- [Task directions]: Check every line of the data below for the word "axis". Copy the ones that have it.

[Web document revisions]
Content starts
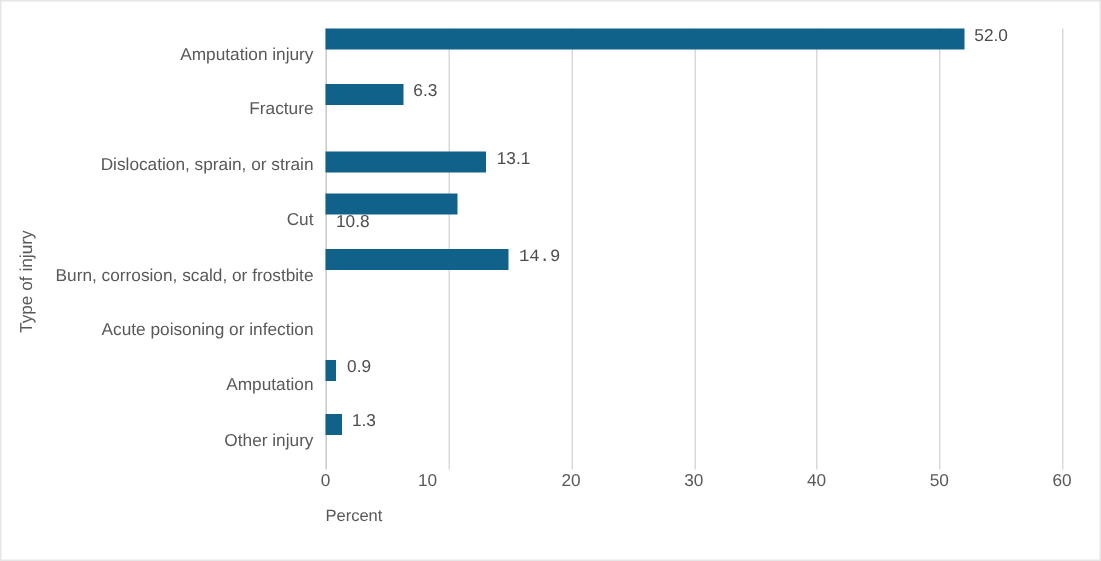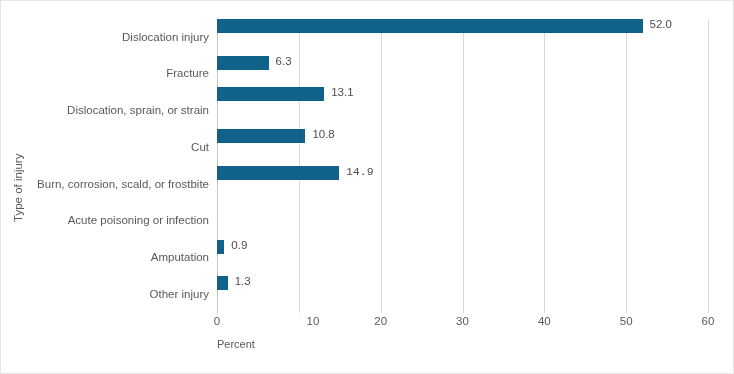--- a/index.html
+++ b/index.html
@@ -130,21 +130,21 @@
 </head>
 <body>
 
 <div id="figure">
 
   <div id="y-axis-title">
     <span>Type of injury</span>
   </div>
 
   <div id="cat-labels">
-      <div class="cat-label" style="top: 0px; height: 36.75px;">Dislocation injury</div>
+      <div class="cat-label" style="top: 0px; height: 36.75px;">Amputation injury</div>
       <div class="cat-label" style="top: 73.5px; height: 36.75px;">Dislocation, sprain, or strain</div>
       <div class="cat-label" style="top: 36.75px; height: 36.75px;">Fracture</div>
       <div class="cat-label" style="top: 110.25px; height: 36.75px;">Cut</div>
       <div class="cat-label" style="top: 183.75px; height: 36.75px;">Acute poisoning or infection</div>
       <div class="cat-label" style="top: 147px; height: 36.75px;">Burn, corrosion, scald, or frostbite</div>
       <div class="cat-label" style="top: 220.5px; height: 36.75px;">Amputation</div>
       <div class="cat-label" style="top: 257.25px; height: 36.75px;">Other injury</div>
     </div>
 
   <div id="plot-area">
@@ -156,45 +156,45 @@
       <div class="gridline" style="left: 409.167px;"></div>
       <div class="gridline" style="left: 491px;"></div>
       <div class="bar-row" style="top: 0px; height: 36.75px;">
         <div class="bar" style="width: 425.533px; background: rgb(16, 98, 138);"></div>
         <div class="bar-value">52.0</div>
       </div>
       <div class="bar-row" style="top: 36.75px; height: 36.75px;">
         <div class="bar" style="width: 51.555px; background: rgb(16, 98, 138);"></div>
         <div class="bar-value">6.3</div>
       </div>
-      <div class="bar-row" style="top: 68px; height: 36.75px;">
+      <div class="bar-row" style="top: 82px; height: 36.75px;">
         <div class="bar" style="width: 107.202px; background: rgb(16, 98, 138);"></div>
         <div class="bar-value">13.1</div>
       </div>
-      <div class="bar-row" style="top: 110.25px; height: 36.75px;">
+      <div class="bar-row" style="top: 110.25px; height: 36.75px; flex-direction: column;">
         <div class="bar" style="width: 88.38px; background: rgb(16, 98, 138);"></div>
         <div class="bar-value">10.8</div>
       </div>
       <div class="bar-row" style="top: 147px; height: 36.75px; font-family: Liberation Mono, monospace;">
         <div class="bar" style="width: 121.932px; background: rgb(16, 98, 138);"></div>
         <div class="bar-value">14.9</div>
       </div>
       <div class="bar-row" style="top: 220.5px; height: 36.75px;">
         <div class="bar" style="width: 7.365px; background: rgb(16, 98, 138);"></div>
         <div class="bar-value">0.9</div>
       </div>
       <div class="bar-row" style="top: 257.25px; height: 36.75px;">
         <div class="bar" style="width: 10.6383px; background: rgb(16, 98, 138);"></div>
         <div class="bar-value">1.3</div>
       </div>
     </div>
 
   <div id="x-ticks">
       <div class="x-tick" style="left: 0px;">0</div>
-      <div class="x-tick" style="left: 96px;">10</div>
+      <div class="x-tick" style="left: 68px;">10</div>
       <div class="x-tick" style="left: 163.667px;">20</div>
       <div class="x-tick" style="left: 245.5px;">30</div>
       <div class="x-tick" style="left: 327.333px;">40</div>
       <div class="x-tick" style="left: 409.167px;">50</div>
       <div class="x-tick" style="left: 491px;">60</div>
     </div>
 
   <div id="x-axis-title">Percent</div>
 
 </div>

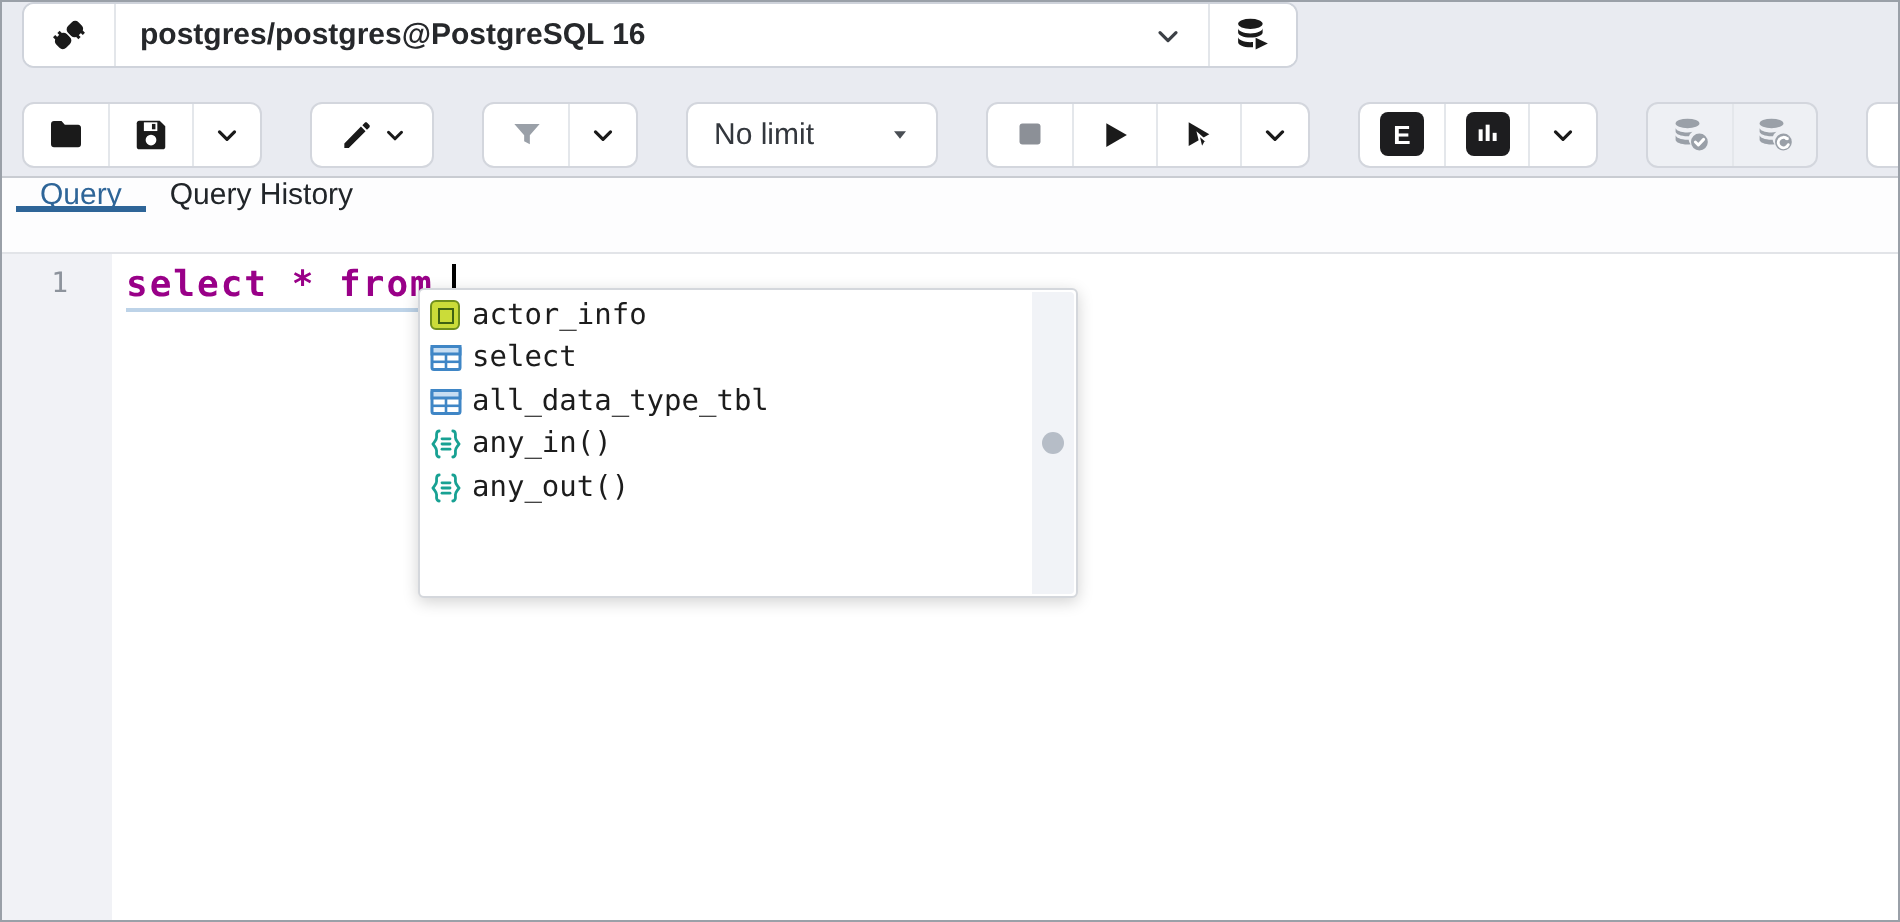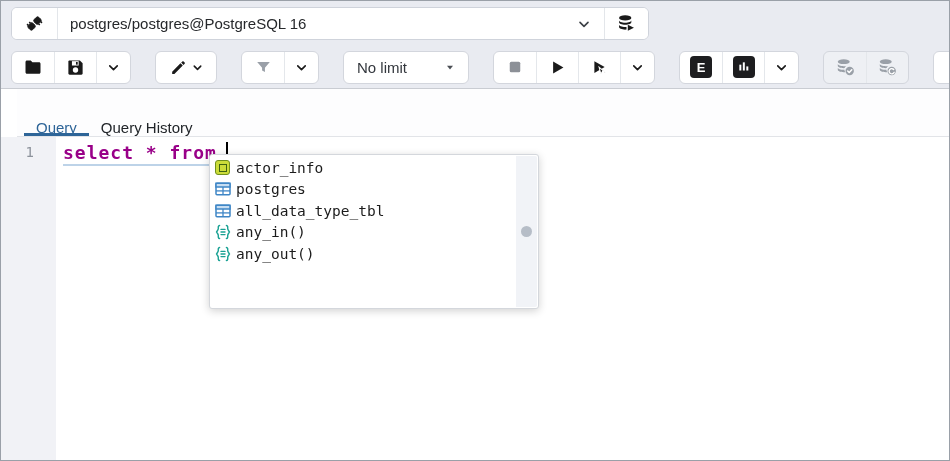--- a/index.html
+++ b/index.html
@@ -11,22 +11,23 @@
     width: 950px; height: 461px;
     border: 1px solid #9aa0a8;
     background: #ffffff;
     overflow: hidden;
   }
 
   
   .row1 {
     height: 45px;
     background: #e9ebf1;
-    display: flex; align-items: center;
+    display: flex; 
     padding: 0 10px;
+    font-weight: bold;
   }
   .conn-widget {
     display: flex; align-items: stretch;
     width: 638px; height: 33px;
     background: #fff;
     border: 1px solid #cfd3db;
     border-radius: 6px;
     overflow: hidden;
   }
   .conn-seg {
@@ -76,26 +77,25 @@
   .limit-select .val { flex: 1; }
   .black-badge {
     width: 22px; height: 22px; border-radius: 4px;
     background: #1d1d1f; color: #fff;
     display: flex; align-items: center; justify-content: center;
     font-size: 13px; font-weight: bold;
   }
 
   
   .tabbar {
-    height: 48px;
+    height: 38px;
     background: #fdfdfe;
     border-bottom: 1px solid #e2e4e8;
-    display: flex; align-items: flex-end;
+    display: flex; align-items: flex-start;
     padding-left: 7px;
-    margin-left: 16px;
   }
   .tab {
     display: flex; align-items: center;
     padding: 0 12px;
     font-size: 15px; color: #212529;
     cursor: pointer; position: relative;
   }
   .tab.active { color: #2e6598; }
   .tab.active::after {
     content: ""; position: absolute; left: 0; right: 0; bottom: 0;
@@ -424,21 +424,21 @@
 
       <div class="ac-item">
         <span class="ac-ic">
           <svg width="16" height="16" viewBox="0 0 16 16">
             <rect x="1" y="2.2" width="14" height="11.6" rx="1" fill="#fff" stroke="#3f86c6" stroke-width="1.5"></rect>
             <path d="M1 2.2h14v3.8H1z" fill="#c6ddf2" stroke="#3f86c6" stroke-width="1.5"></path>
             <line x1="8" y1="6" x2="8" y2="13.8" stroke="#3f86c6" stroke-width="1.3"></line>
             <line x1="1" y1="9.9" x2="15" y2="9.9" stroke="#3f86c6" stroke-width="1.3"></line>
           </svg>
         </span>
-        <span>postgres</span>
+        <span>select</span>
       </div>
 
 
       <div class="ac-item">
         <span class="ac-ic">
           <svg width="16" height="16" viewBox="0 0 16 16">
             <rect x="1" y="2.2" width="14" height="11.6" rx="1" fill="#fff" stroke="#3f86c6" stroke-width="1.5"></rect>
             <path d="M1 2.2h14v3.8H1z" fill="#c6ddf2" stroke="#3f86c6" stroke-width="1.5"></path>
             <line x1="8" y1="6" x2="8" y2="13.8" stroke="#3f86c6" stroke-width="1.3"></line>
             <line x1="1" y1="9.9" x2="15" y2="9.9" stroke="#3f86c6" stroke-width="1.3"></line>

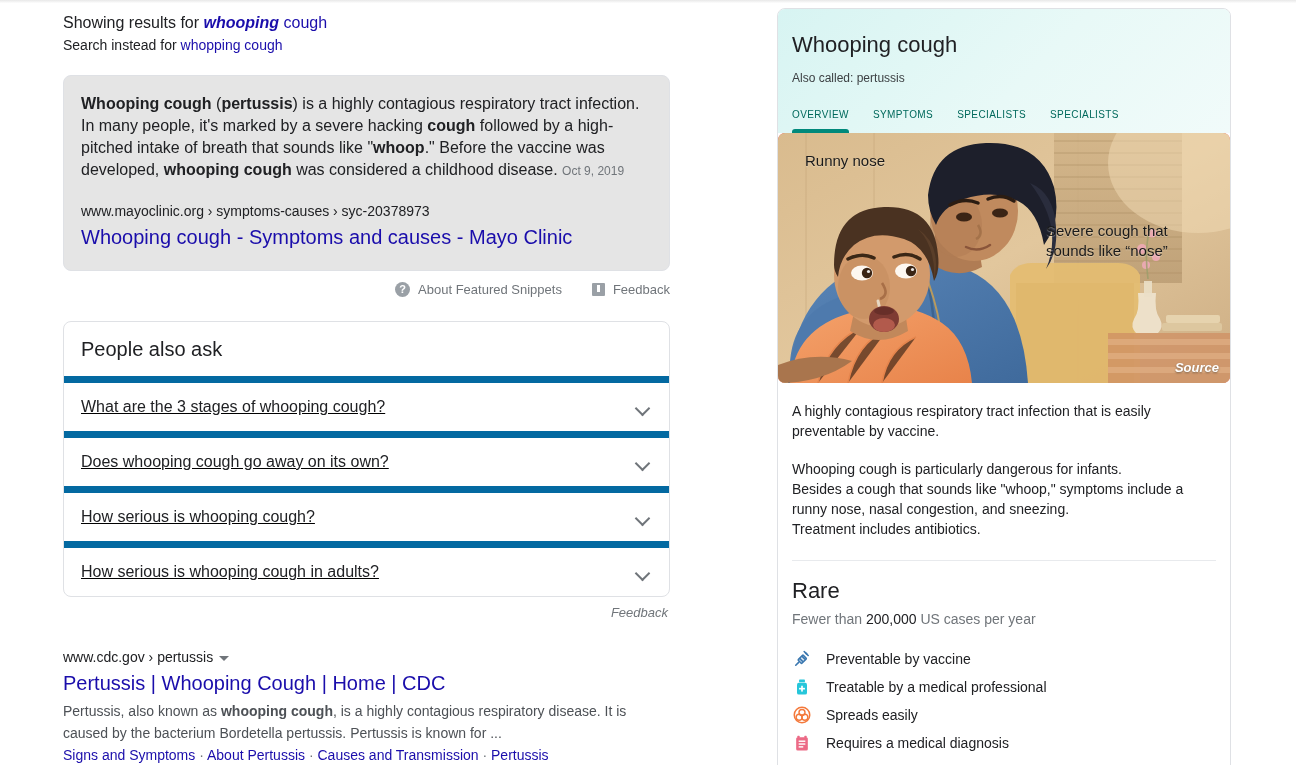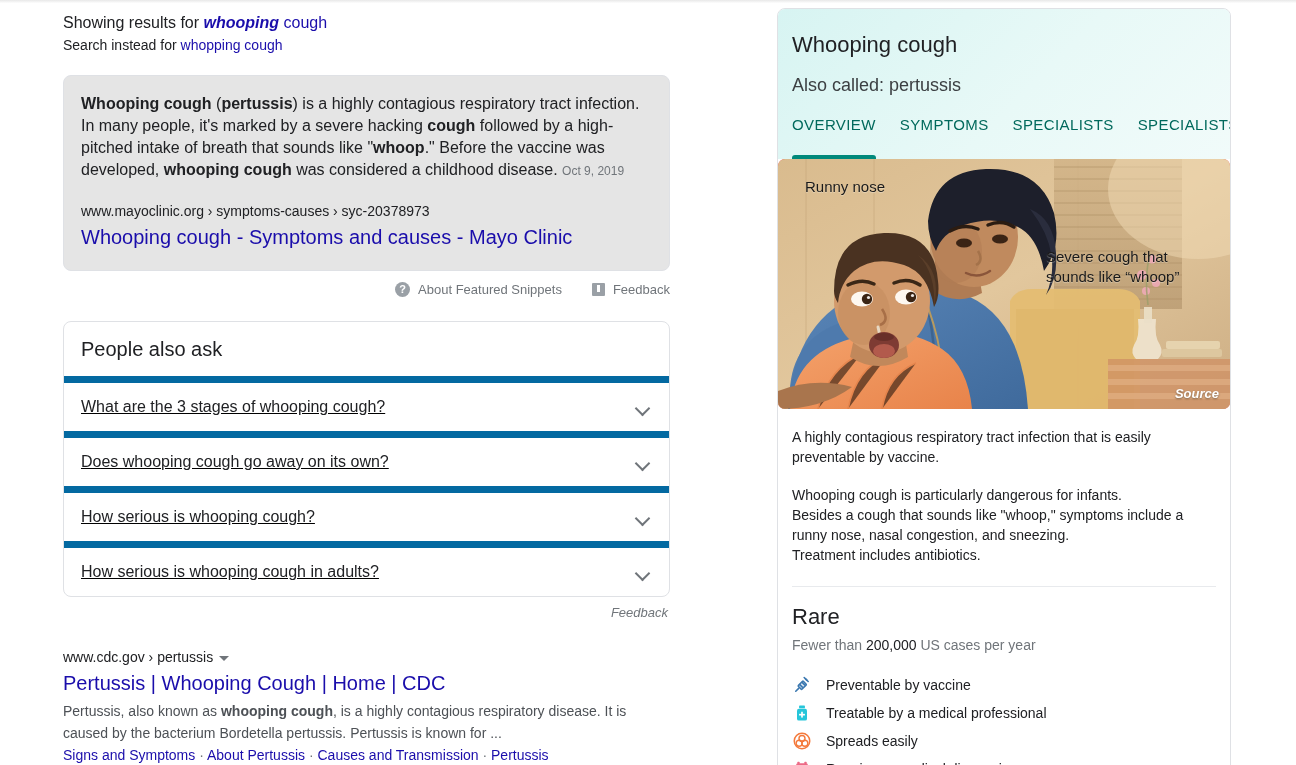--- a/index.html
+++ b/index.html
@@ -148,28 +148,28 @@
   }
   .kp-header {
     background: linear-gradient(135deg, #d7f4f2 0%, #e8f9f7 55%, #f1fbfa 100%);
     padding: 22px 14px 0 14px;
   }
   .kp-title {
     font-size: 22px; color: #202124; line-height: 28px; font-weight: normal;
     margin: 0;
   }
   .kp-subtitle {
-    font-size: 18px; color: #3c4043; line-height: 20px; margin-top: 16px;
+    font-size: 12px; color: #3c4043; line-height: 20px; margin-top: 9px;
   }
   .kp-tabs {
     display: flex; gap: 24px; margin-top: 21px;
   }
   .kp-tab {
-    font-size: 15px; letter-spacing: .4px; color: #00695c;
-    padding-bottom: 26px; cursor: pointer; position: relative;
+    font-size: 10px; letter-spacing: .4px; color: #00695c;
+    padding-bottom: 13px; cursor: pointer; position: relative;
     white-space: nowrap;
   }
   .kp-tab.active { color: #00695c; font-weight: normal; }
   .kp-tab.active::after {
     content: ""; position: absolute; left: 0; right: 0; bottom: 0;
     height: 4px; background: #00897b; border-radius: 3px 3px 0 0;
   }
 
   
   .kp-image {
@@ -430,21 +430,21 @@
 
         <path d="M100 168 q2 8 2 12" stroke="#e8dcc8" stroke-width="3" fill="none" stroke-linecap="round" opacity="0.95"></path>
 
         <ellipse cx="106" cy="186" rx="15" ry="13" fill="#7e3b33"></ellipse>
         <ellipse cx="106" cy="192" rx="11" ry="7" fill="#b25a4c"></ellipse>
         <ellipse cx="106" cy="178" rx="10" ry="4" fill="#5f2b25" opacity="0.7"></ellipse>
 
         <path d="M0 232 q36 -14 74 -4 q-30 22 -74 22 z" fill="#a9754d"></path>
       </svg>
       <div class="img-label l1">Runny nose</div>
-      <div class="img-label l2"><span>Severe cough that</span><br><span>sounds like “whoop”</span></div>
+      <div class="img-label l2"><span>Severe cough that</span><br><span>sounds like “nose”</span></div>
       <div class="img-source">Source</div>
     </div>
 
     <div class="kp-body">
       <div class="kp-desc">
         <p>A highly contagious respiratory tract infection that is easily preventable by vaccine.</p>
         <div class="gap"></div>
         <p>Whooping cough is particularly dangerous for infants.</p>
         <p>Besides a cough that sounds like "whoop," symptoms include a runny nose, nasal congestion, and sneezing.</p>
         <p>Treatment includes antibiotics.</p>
Content ends
- [Answer to this problem]:
   <div id="y-axis-title">
   <div id="x-axis-title">Percent</div>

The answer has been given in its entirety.